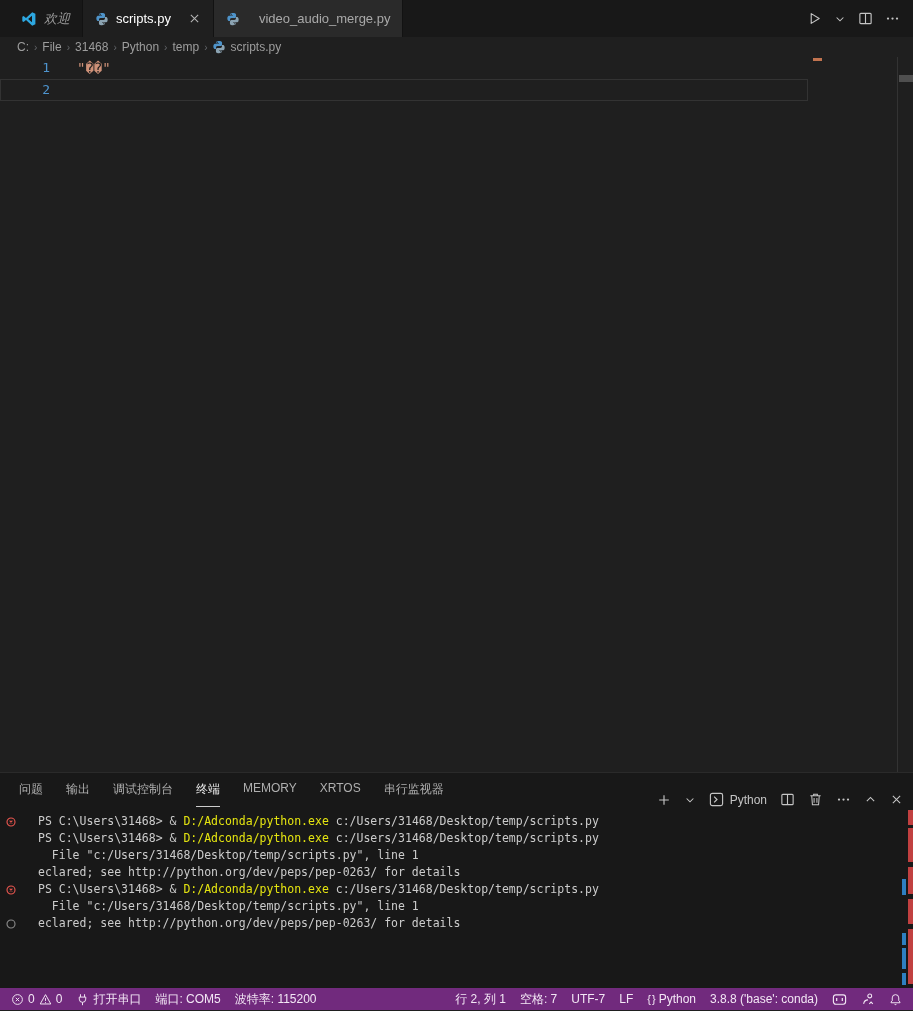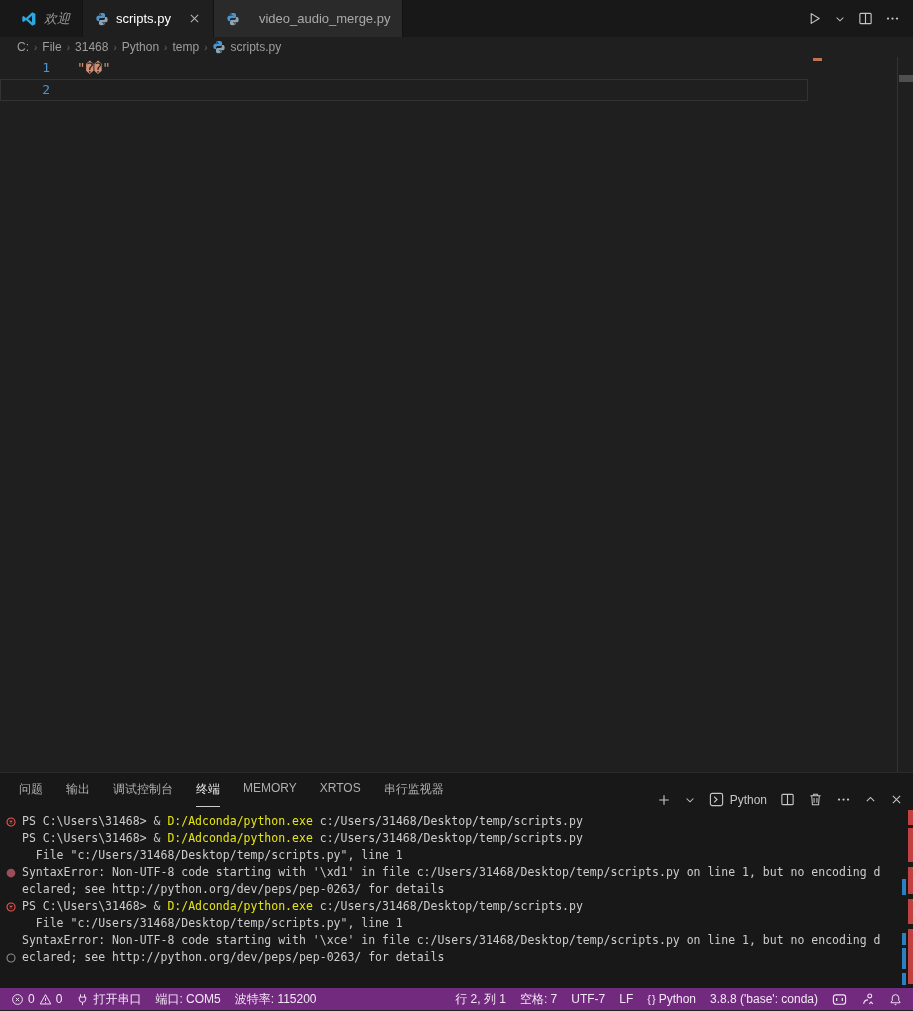"PS C:\Users\31468> &" .tline { gap: none -> 16px }
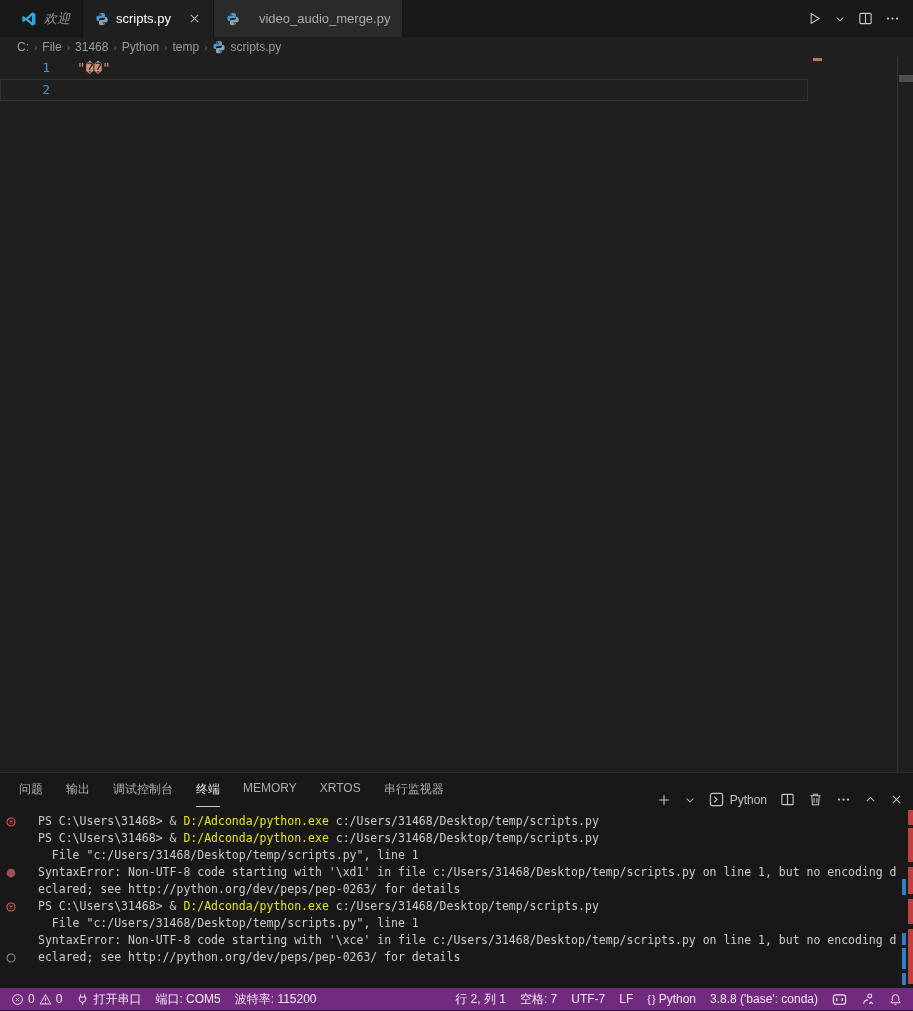"SyntaxError: Non-UTF-8 code starting with '\xd1'" div.tline { html: <div><span><span><svg> <circle></circle> </svg></span></span><span><span>SyntaxError: Non-UTF-8 code starting with '\xd1' in file c:/Users/31468/Desktop/temp/scripts.py on line 1, but no encoding d</span></span></div> -> none }
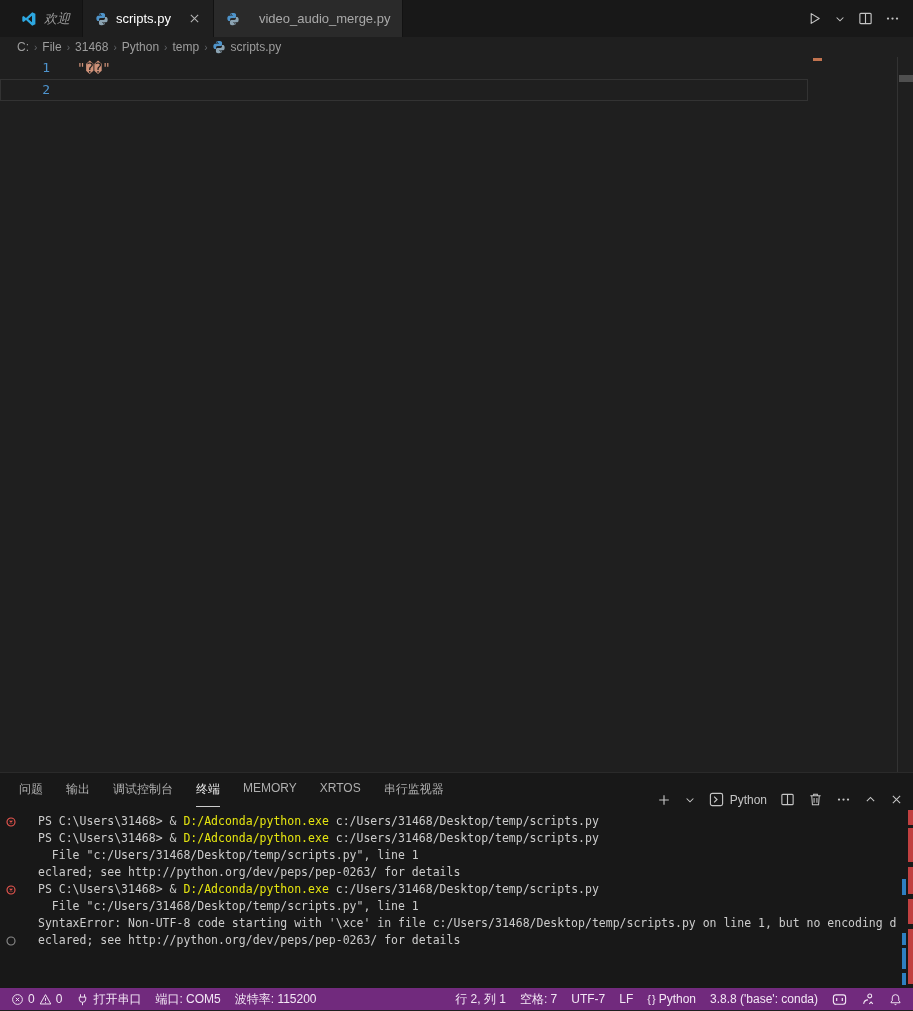"SyntaxError: Non-UTF-8 code starting" div.tline { html: <div><span></span><span><span>SyntaxError: Non-UTF-8 code starting with '\xce' in file c:/Users/31468/Desktop/temp/scripts.py on line 1, but no encoding d</span></span></div> -> none }
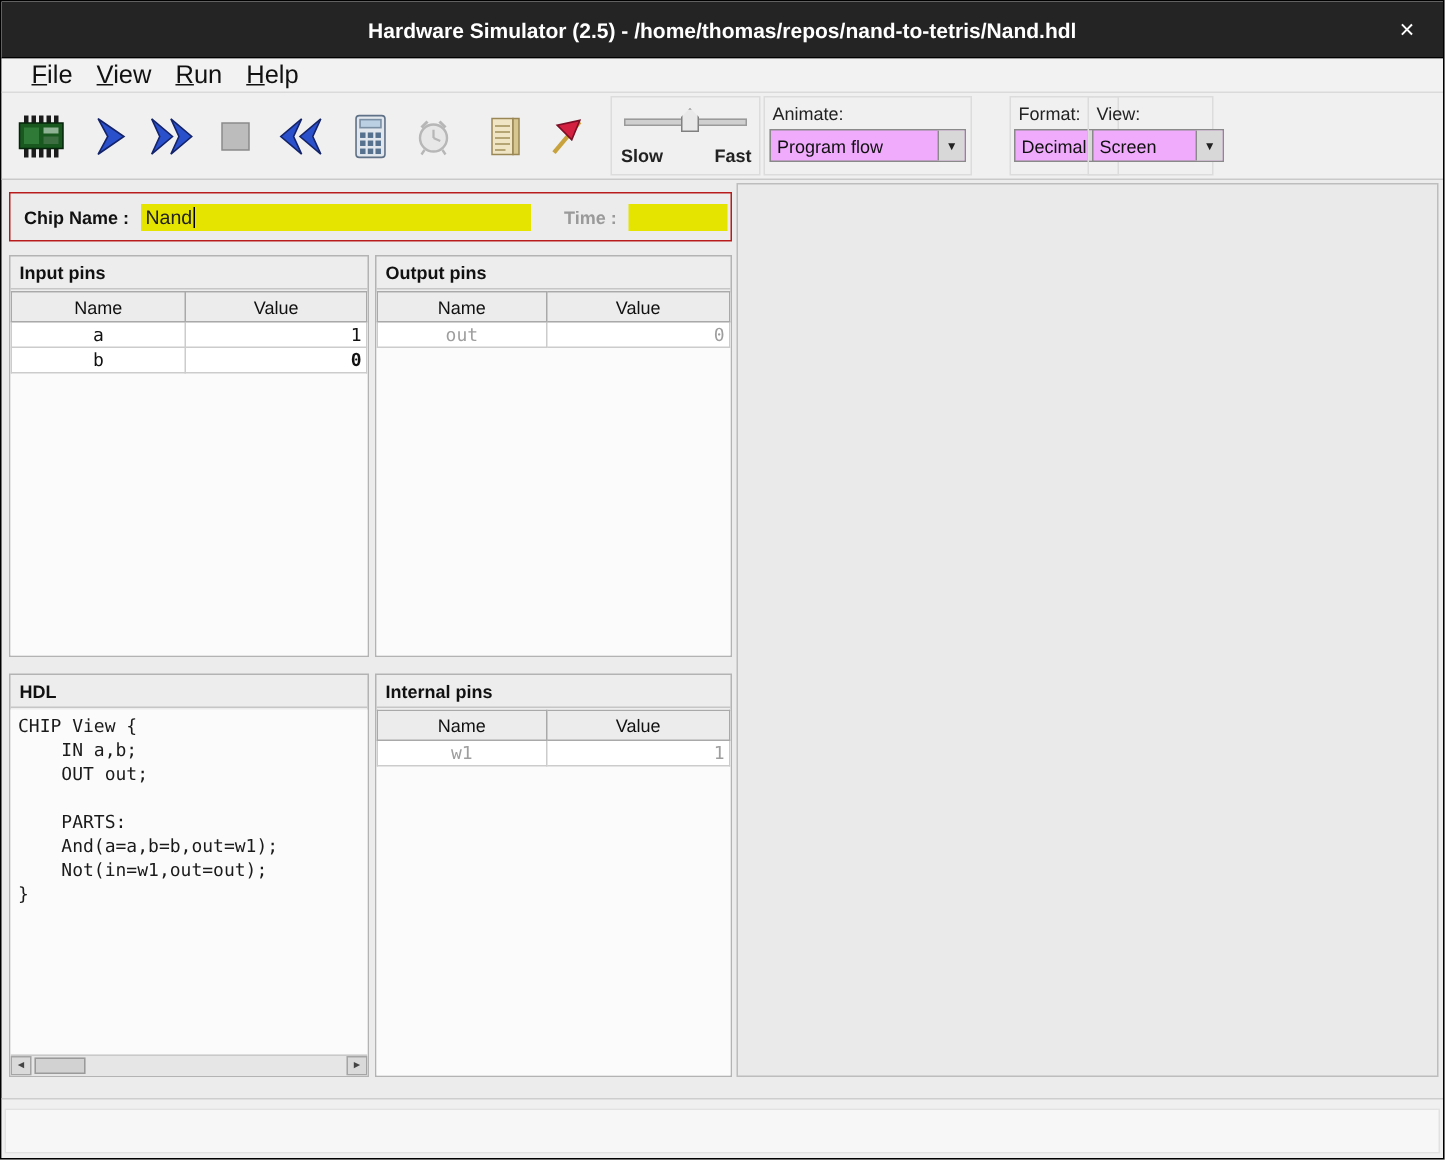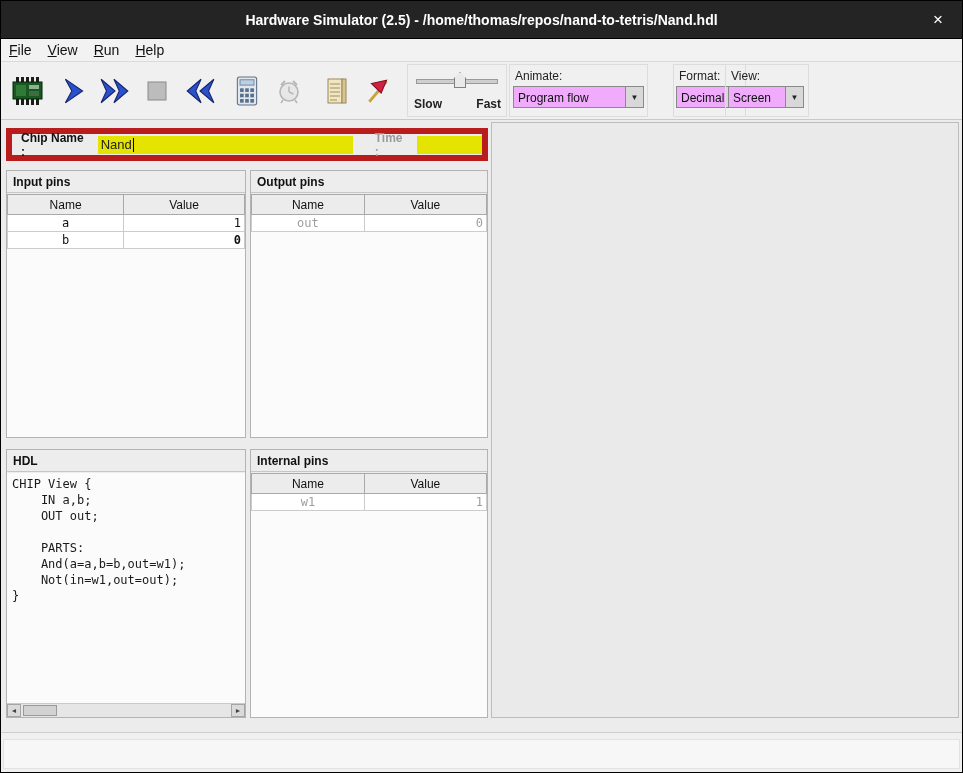"File" .menubar { font-size: 14px -> 17px; padding-left: 0 -> 12px }
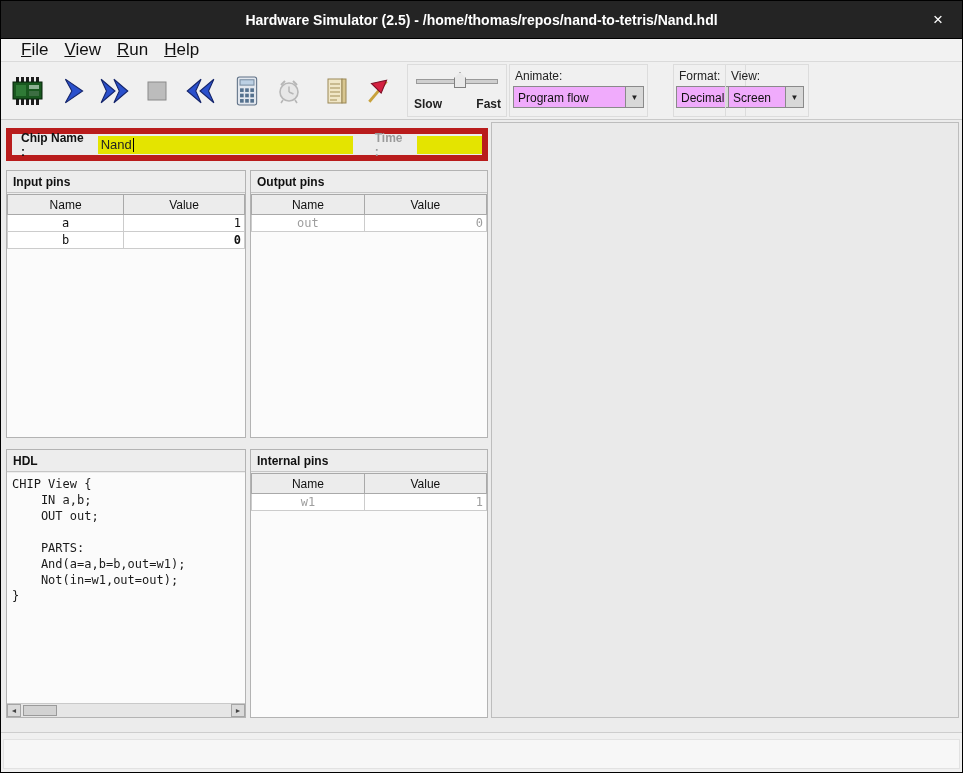"Screen" div.combo { width: 76px -> 88px }
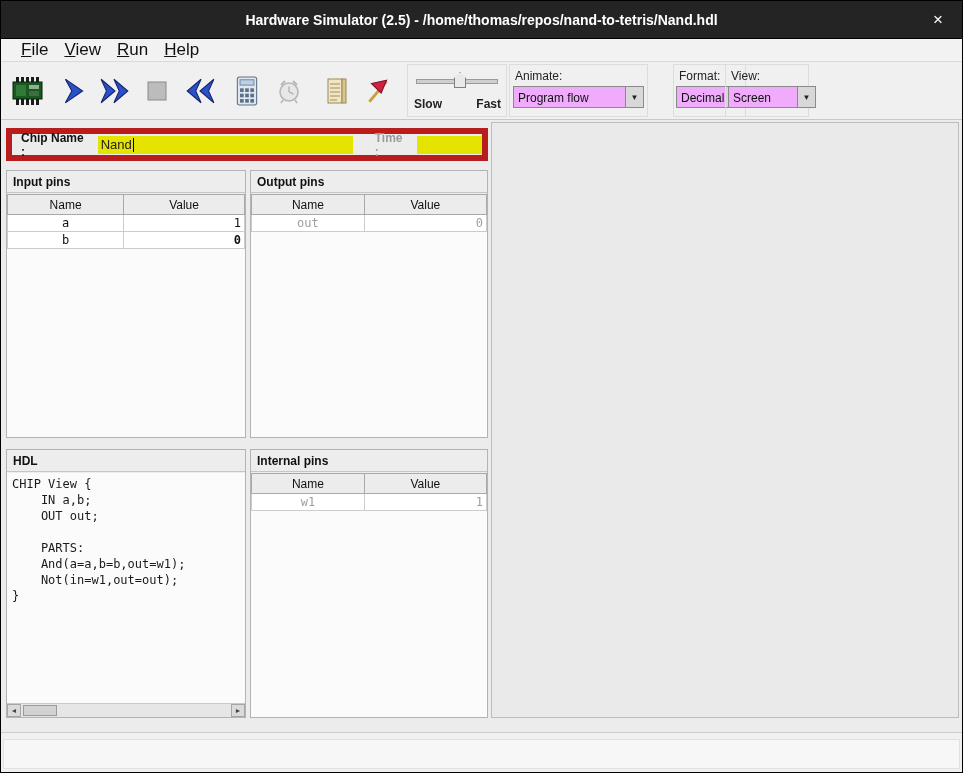"Chip Name :" .chip-row { border: 6px solid #b91c1c -> 1px solid #b91c1c }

= = =

Exercise objective:
Every entry must be written out exactly, with all pictures left out.

Response:
"PS C:\Users\31468> &" .tline { gap: none -> 16px }
"SyntaxError: Non-UTF-8 code starting with '\xd1'" div.tline { html: <div><span><span><svg> <circle></circle> </svg></span></span><span><span>SyntaxError: Non-UTF-8 code starting with '\xd1' in file c:/Users/31468/Desktop/temp/scripts.py on line 1, but no encoding d</span></span></div> -> none }
"SyntaxError: Non-UTF-8 code starting" div.tline { html: <div><span></span><span><span>SyntaxError: Non-UTF-8 code starting with '\xce' in file c:/Users/31468/Desktop/temp/scripts.py on line 1, but no encoding d</span></span></div> -> none }
"File" .menubar { font-size: 14px -> 17px; padding-left: 0 -> 12px }
"Screen" div.combo { width: 76px -> 88px }
"Chip Name :" .chip-row { border: 6px solid #b91c1c -> 1px solid #b91c1c }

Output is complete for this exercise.